Still, Guglielmi said, “It’s certainly not a haven of violence.”
On the afternoon of Feb. 9, though, someone could have been killed. A shooter in a vehicle fired a gun at another vehicle traveling in the opposite direction on Lower Wacker. No one was hit.
Four days later —last Tuesday, Feb. 13 —police officers were patrolling Lower Wacker in response to that shooting and to recent drug sales, authorities say.
About 1:30 p.m., the officers approached Legghette to talk to him.
The officers didn’t have any evidence tying him to the shooting but wanted to see if he knew anything about it, authorities say.
One officer got out of his vehicle, announced he was a cop and approached Legghette.
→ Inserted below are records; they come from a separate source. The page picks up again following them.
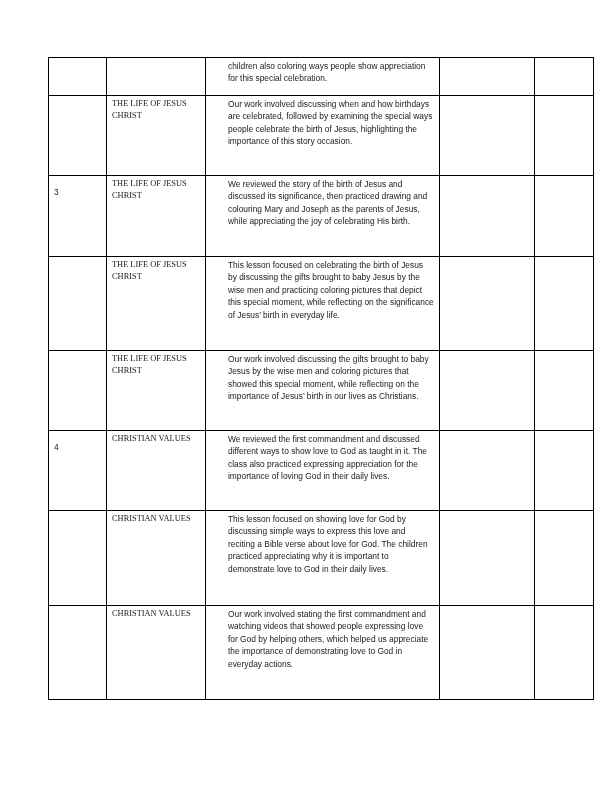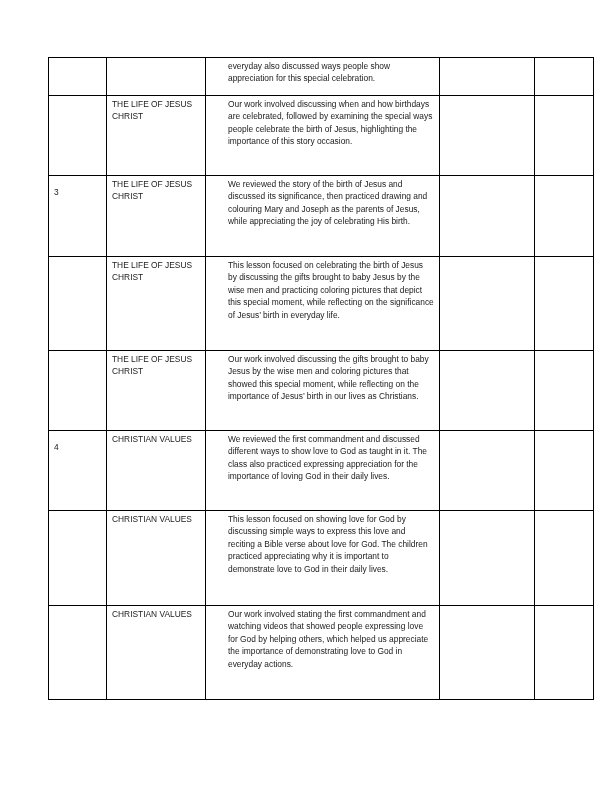"everyday also discussed ways people" td.desc { text: everyday also discussed -> children also coloring }
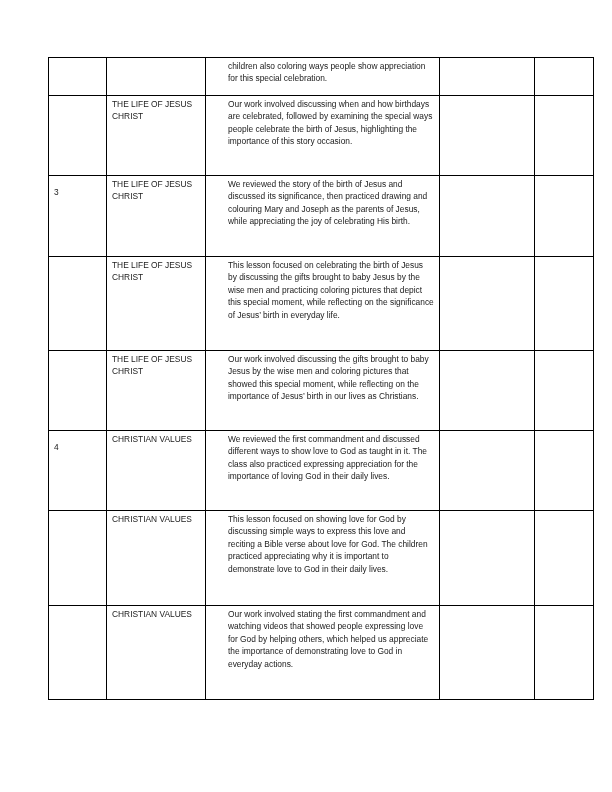"THE LIFE OF JESUS CHRIST" .theme { font-family: none -> Liberation Serif, serif }
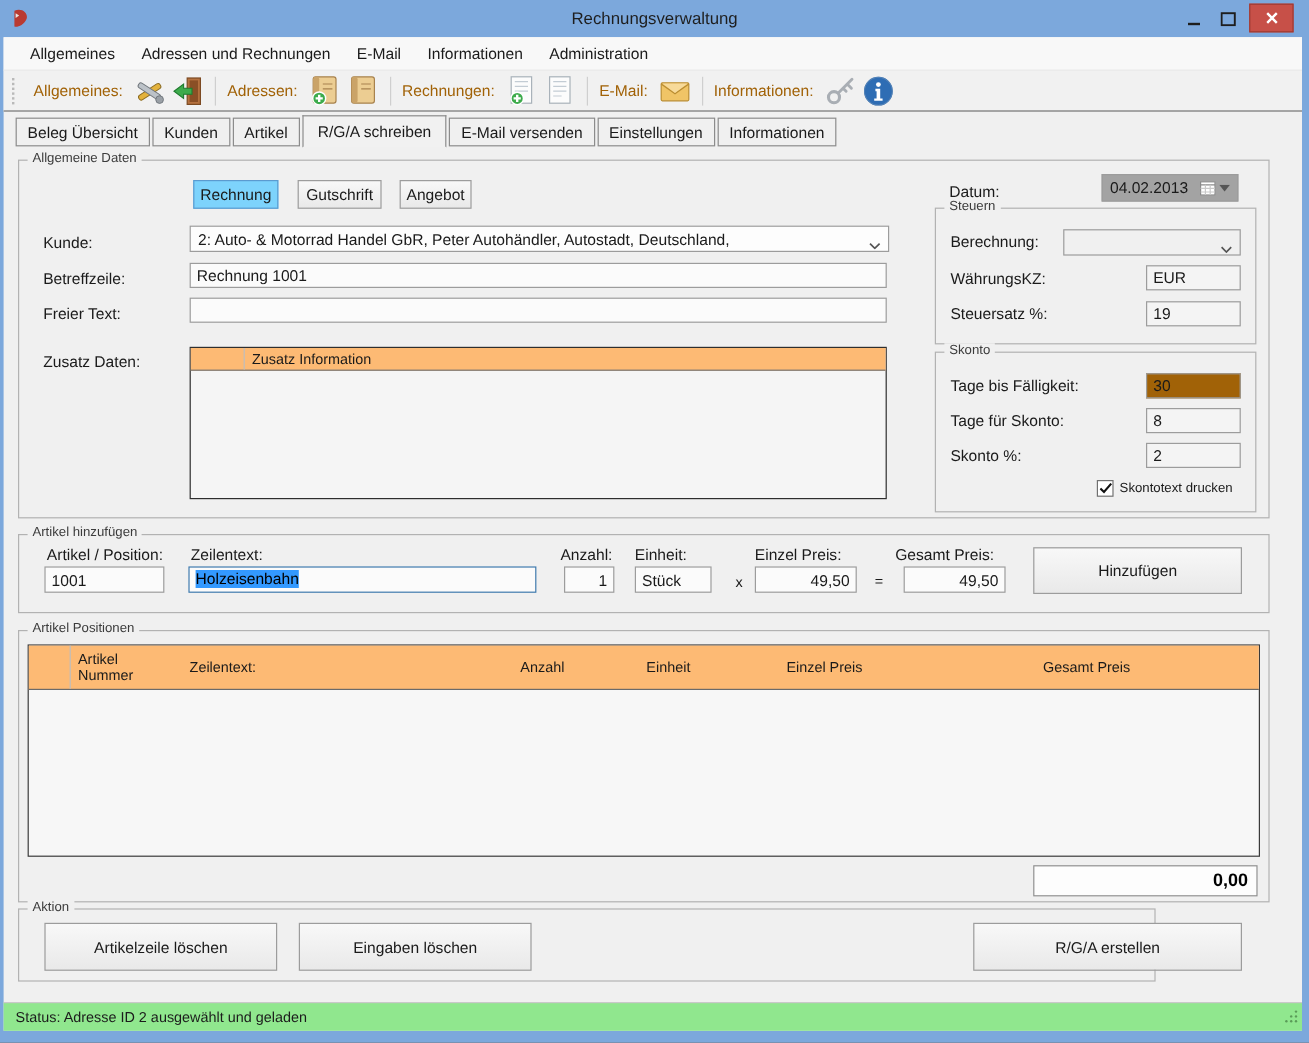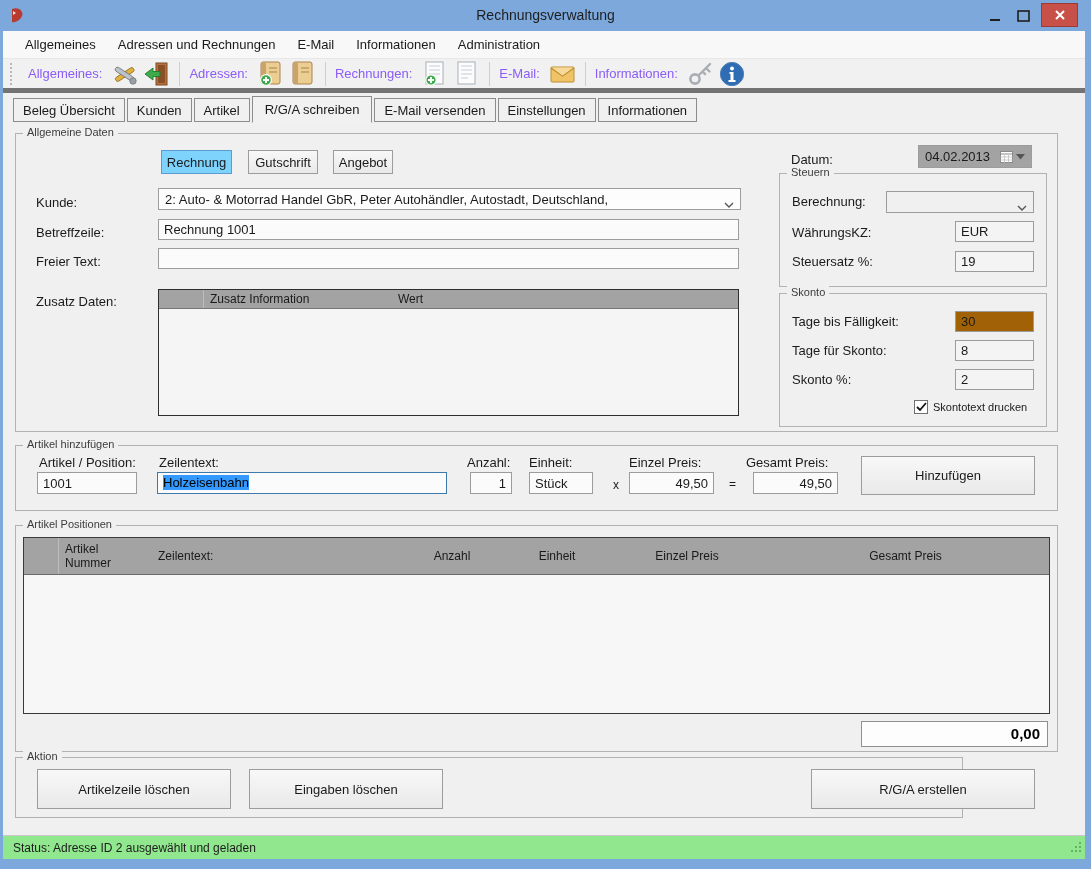"Allgemeines:" .toolbar { border-bottom: 5px solid #737373 -> 1px solid #737373; color: #8b5cf6 -> #a16207 }
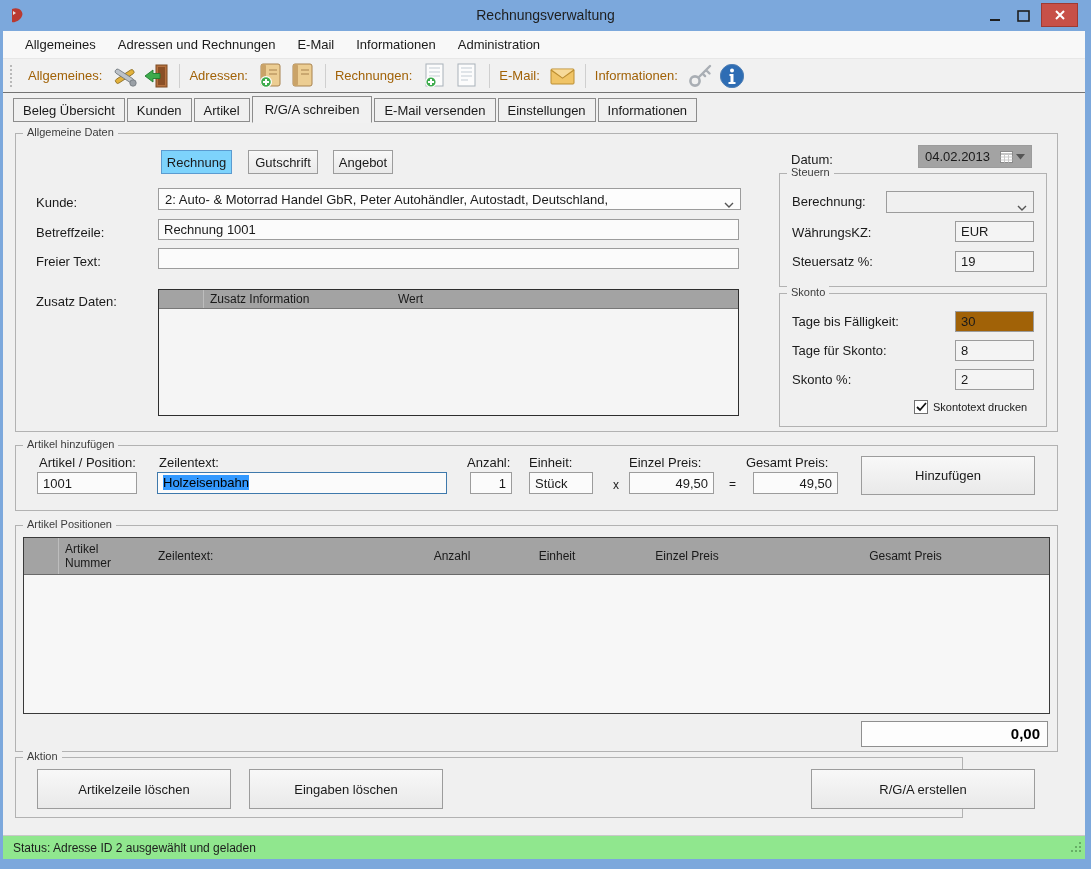"Zusatz Information" .dthead { background: #a3a3a3 -> #fdba74 }
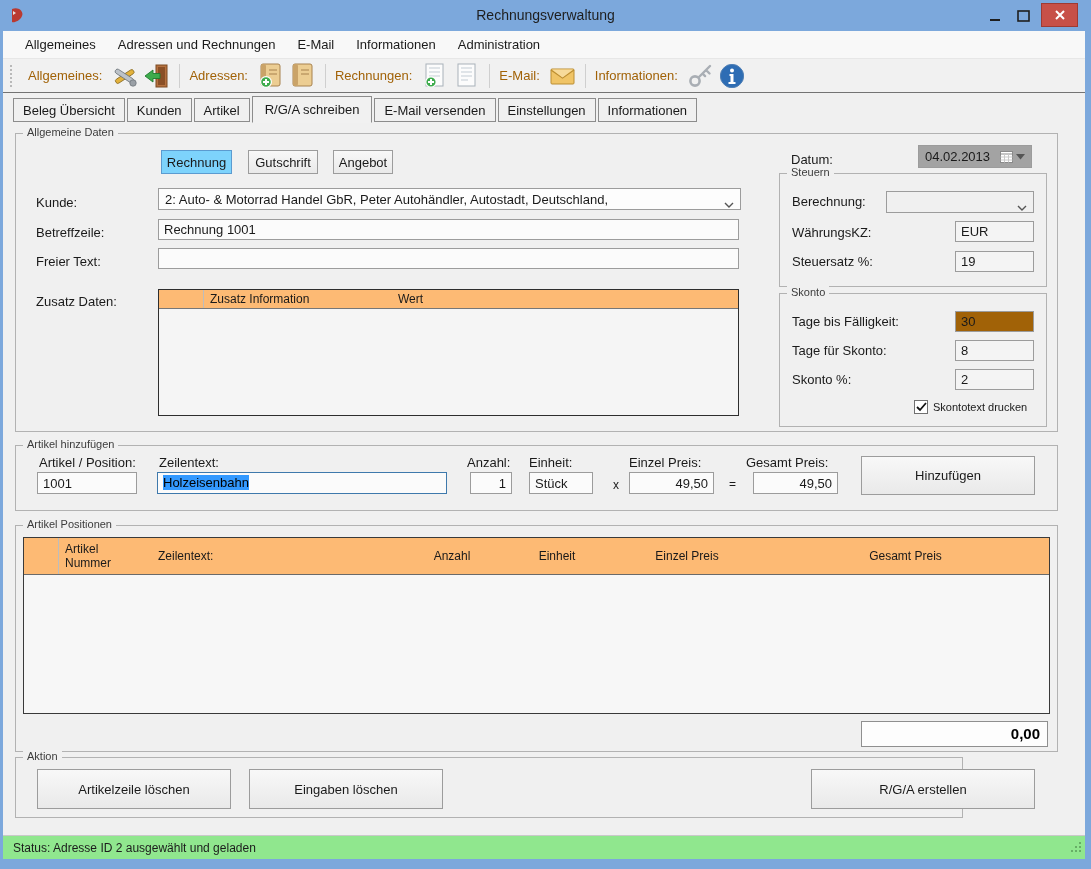"Wert" span.c { html: <span>Wert</span> -> none }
That’s when Legghette bolted on foot with the police in hot pursuit.
Bauer, who was downtown for a meeting with aldermen at City Hall, saw Legghette running.
The commander jumped out of his car and chased Legghette into the Thompson Center. They struggled in a stairwell and Legghette, who was wearing body armor, shot Bauer six times, according to Cook County prosecutors.Bauer, who was unable to fire his weapon, died at Northwestern Memorial Hospital.
Police recovered Legghette’s loaded 9mm handgun, which was equipped with an extended clip of ammunition, according to prosecutors.
Police also recovered small amounts of cocaine, heroin and marijuana from Legghette, a convicted felon who’s done prison time for armed robbery, illegal gun possession and drug possession over the past two decades, prosecutors said.
Down in Lower Wacker, a homeless man said he saw last Wednesday’s front page of the Chicago Sun-Times, which displayed a photo of Bauer with his daughter, Grace.
Bauer was holding Grace’s hand, and they were smiling.
The homeless man shook his head in grief. They’d met.
“God bless Commander Bauer,” he said.